____ Given entries

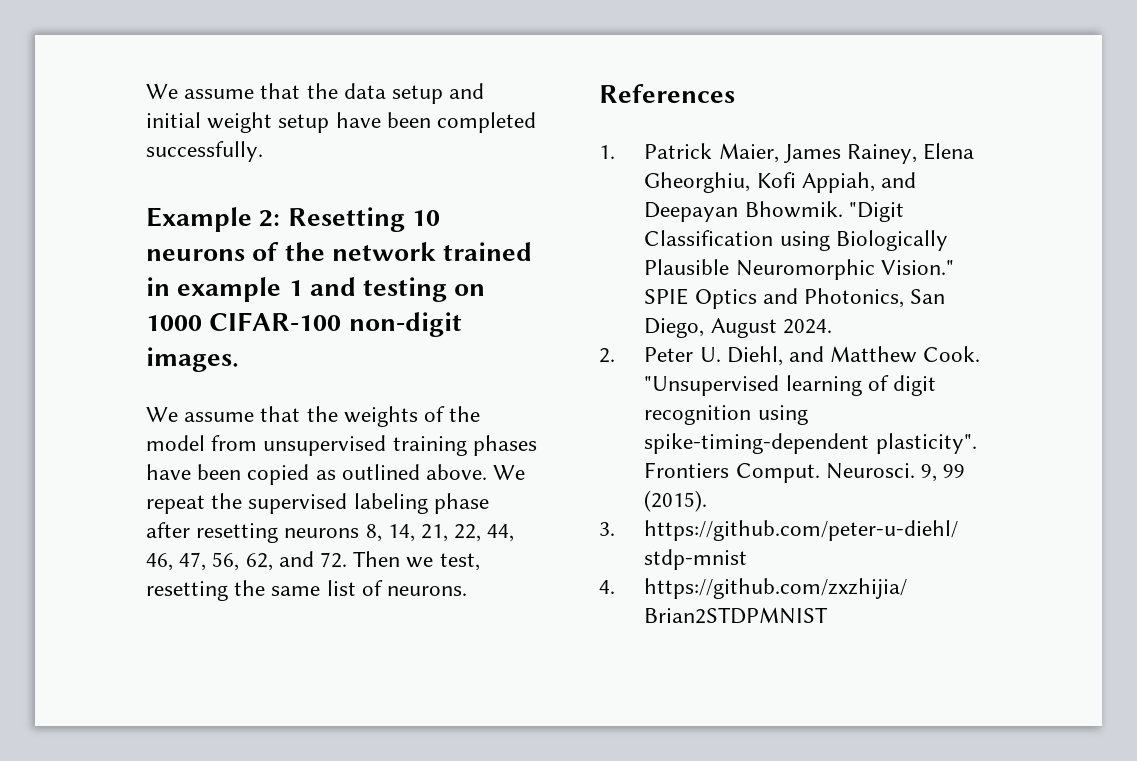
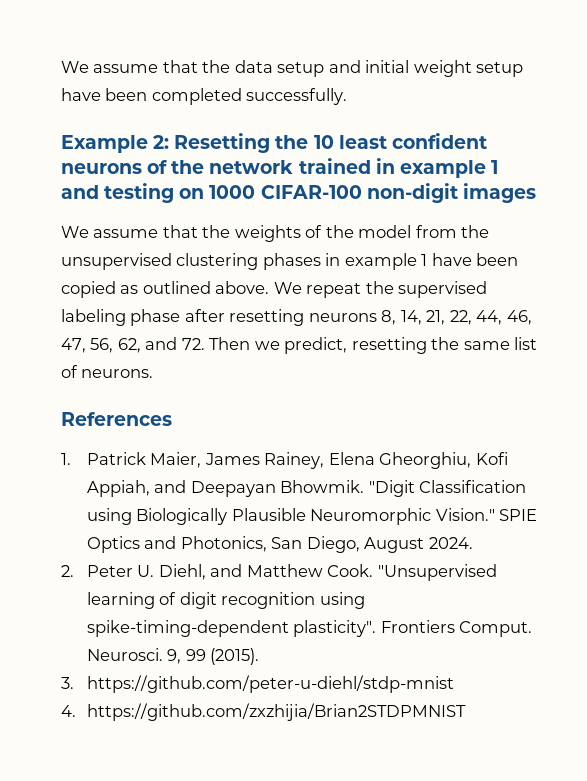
- Example 2: Resetting 10 neurons of the network trained in example 1 and testing on 1000 CIFAR-100 non-digit images.
+ Example 2: Resetting the 10 least confident neurons of the network trained in example 1 and testing on 1000 CIFAR-100 non-digit images
- We assume that the weights of the model from unsupervised training phases have been copied as outlined above.
+ We assume that the weights of the model from the unsupervised clustering phases in example 1 have been copied as outlined above.
- We repeat the supervised labeling phase after resetting neurons 8, 14, 21, 22, 44, 46, 47, 56, 62, and 72. Then we test, resetting the same list of neurons.
+ We repeat the supervised labeling phase after resetting neurons 8, 14, 21, 22, 44, 46, 47, 56, 62, and 72. Then we predict, resetting the same list of neurons.

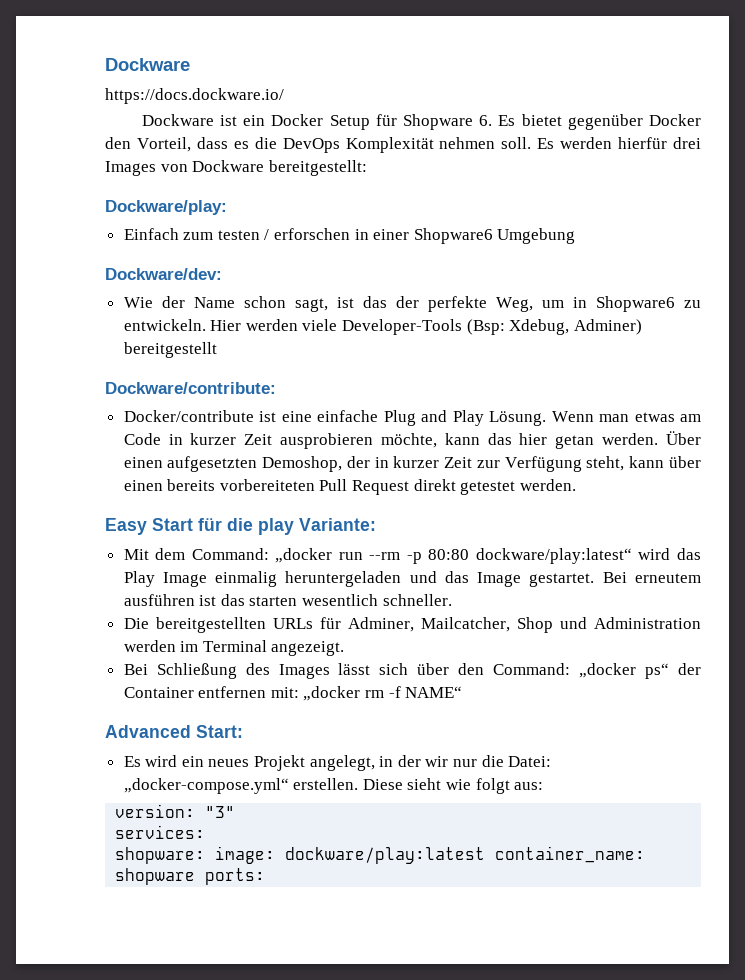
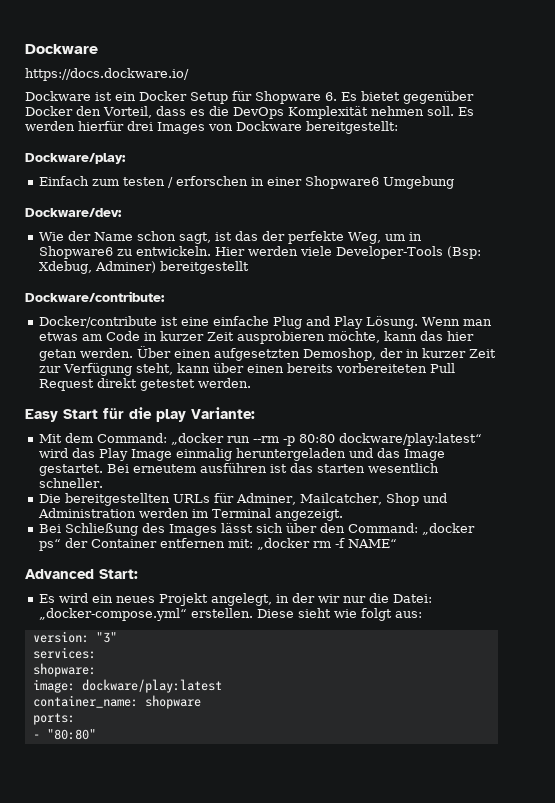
- shopware: image: dockware/play:latest container_name: shopware ports:
+ shopware:
+ image: dockware/play:latest
+ container_name: shopware
+ ports:
+ - "80:80"

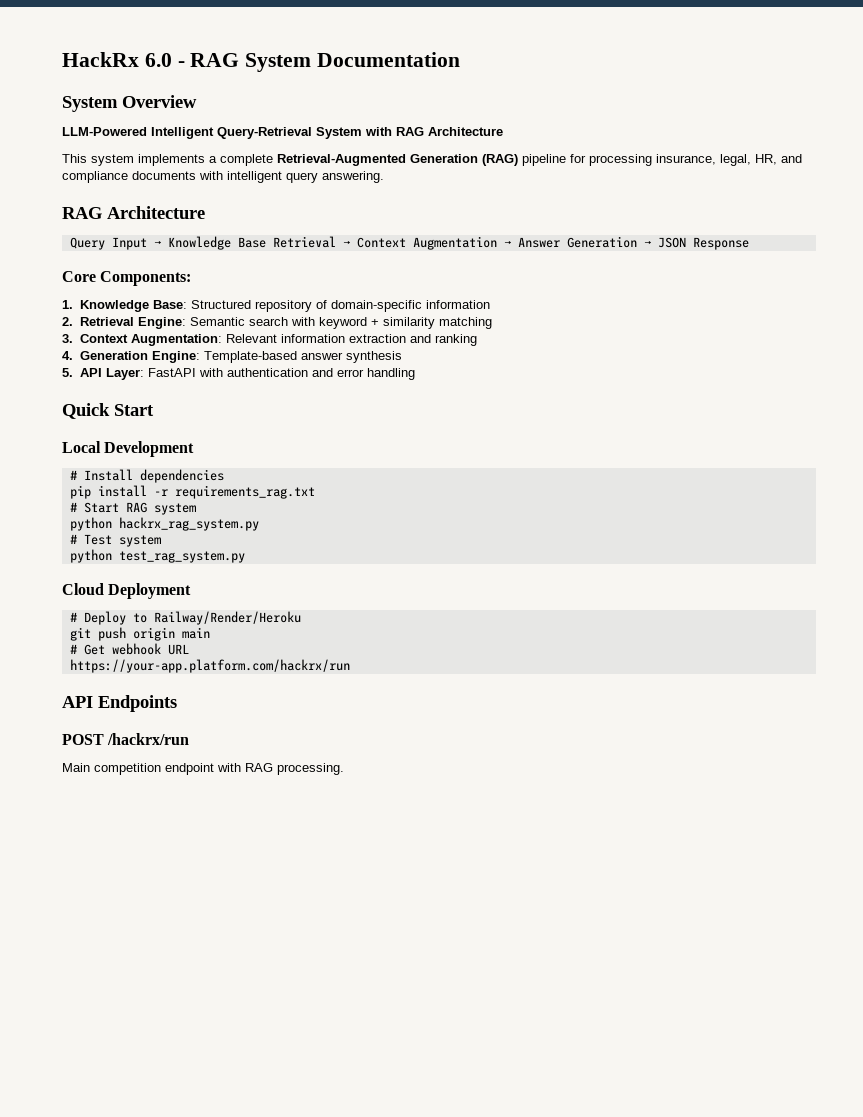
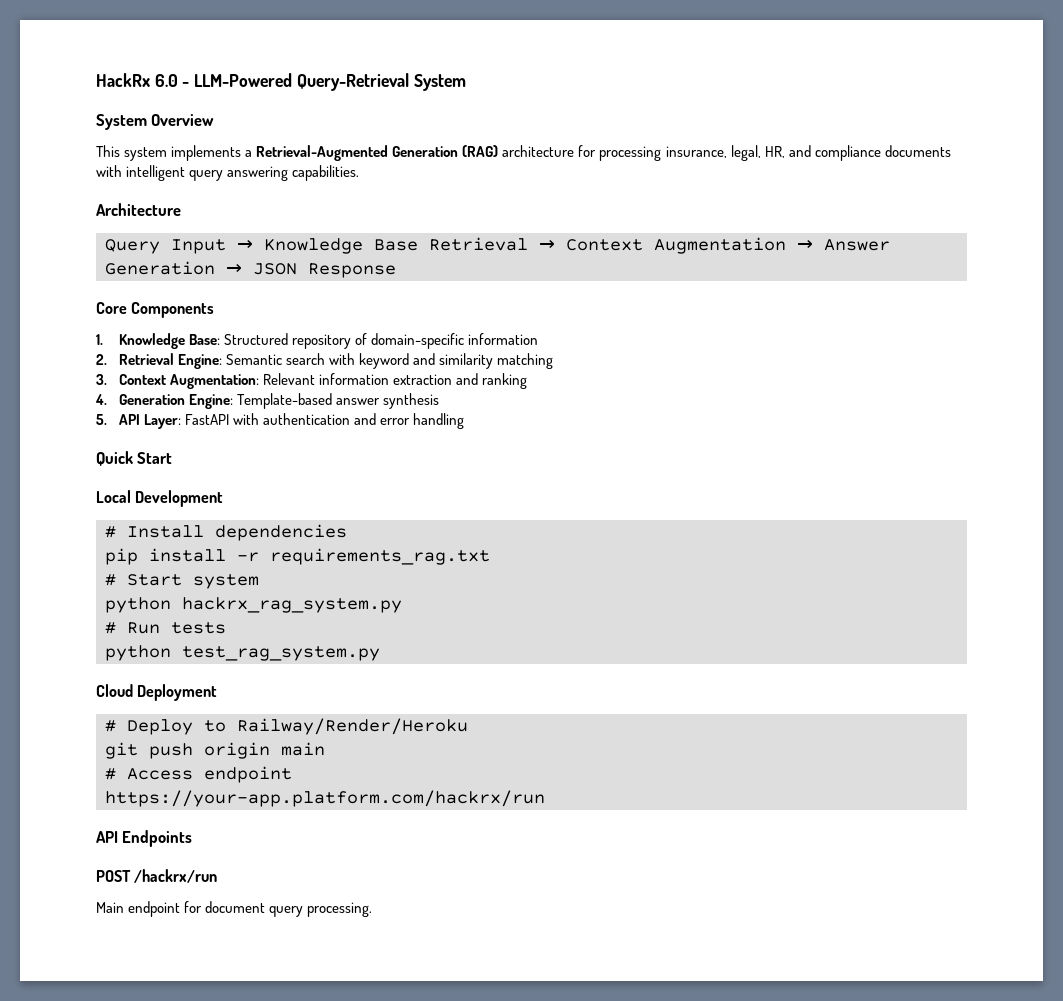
- HackRx 6.0 - RAG System Documentation
+ HackRx 6.0 - LLM-Powered Query-Retrieval System
- LLM-Powered Intelligent Query-Retrieval System with RAG Architecture
- This system implements a complete Retrieval-Augmented Generation (RAG) pipeline for processing insurance, legal, HR, and compliance documents with intelligent query answering.
- RAG Architecture
+ This system implements a Retrieval-Augmented Generation (RAG) architecture for processing insurance, legal, HR, and compliance documents with intelligent query answering capabilities.
+ Architecture
- Core Components:
+ Core Components
- 2. Retrieval Engine: Semantic search with keyword + similarity matching
+ 2. Retrieval Engine: Semantic search with keyword and similarity matching
- # Start RAG system
+ # Start system
- # Test system
+ # Run tests
- # Get webhook URL
+ # Access endpoint
- Main competition endpoint with RAG processing.
+ Main endpoint for document query processing.

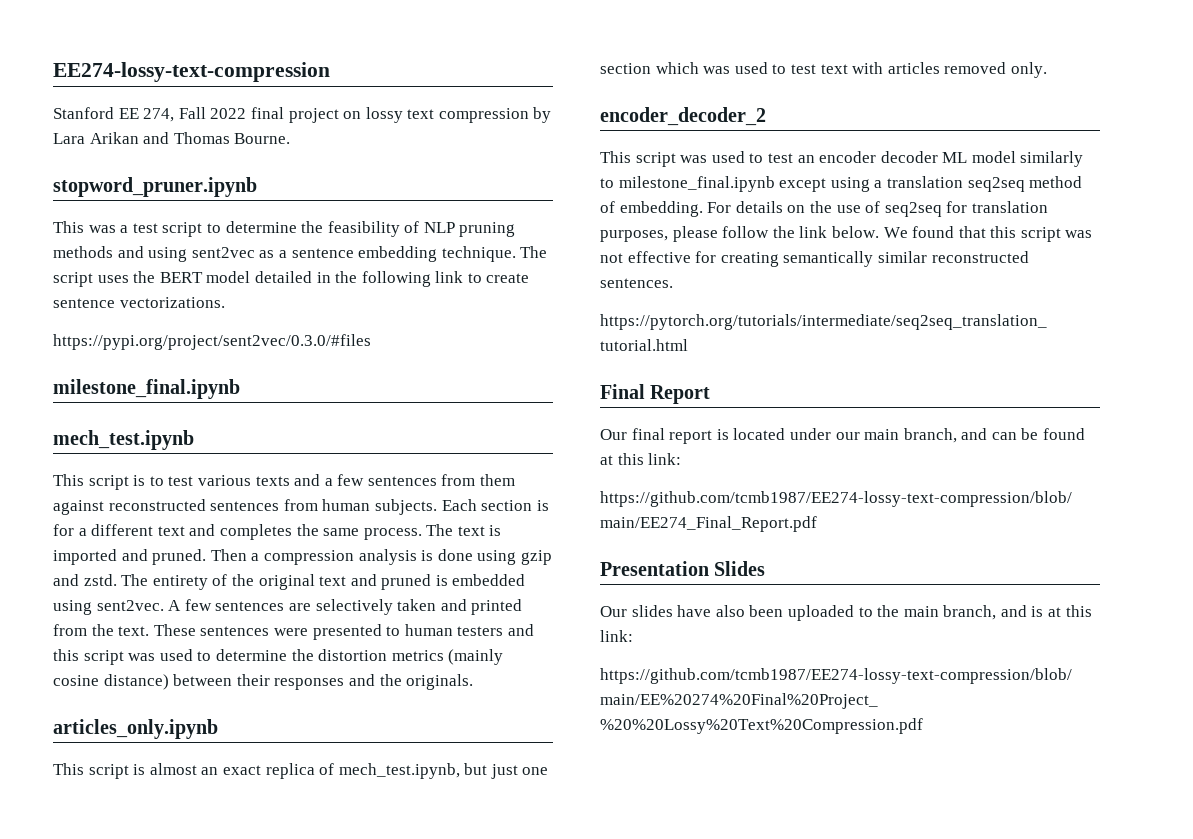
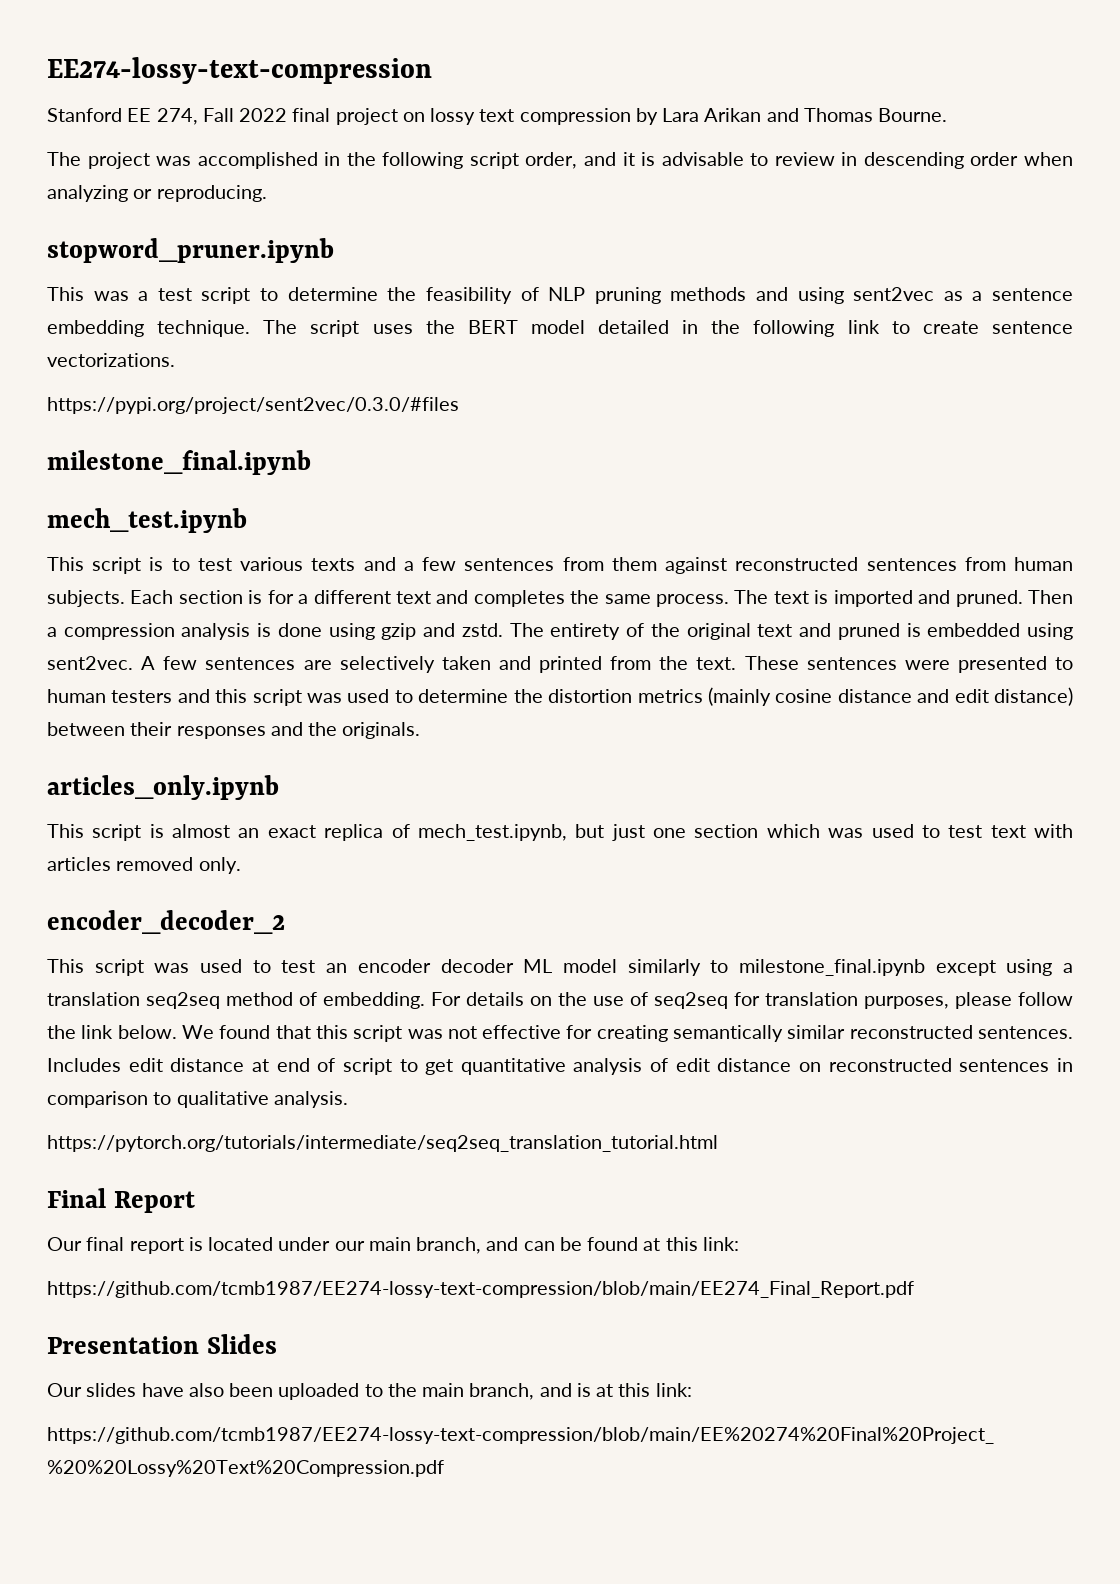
+ The project was accomplished in the following script order, and it is advisable to review in descending order when analyzing or reproducing.
- These sentences were presented to human testers and this script was used to determine the distortion metrics (mainly cosine distance) between their responses and the originals.
+ These sentences were presented to human testers and this script was used to determine the distortion metrics (mainly cosine distance and edit distance) between their responses and the originals.
+ Includes edit distance at end of script to get quantitative analysis of edit distance on reconstructed sentences in comparison to qualitative analysis.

________

Requirement: Only the text of the entries above, transcribed exactly, should be given; leave out pictures.

Final answer:
- Example 2: Resetting 10 neurons of the network trained in example 1 and testing on 1000 CIFAR-100 non-digit images.
+ Example 2: Resetting the 10 least confident neurons of the network trained in example 1 and testing on 1000 CIFAR-100 non-digit images
- We assume that the weights of the model from unsupervised training phases have been copied as outlined above.
+ We assume that the weights of the model from the unsupervised clustering phases in example 1 have been copied as outlined above.
- We repeat the supervised labeling phase after resetting neurons 8, 14, 21, 22, 44, 46, 47, 56, 62, and 72. Then we test, resetting the same list of neurons.
+ We repeat the supervised labeling phase after resetting neurons 8, 14, 21, 22, 44, 46, 47, 56, 62, and 72. Then we predict, resetting the same list of neurons.

- shopware: image: dockware/play:latest container_name: shopware ports:
+ shopware:
+ image: dockware/play:latest
+ container_name: shopware
+ ports:
+ - "80:80"

- HackRx 6.0 - RAG System Documentation
+ HackRx 6.0 - LLM-Powered Query-Retrieval System
- LLM-Powered Intelligent Query-Retrieval System with RAG Architecture
- This system implements a complete Retrieval-Augmented Generation (RAG) pipeline for processing insurance, legal, HR, and compliance documents with intelligent query answering.
- RAG Architecture
+ This system implements a Retrieval-Augmented Generation (RAG) architecture for processing insurance, legal, HR, and compliance documents with intelligent query answering capabilities.
+ Architecture
- Core Components:
+ Core Components
- 2. Retrieval Engine: Semantic search with keyword + similarity matching
+ 2. Retrieval Engine: Semantic search with keyword and similarity matching
- # Start RAG system
+ # Start system
- # Test system
+ # Run tests
- # Get webhook URL
+ # Access endpoint
- Main competition endpoint with RAG processing.
+ Main endpoint for document query processing.

+ The project was accomplished in the following script order, and it is advisable to review in descending order when analyzing or reproducing.
- These sentences were presented to human testers and this script was used to determine the distortion metrics (mainly cosine distance) between their responses and the originals.
+ These sentences were presented to human testers and this script was used to determine the distortion metrics (mainly cosine distance and edit distance) between their responses and the originals.
+ Includes edit distance at end of script to get quantitative analysis of edit distance on reconstructed sentences in comparison to qualitative analysis.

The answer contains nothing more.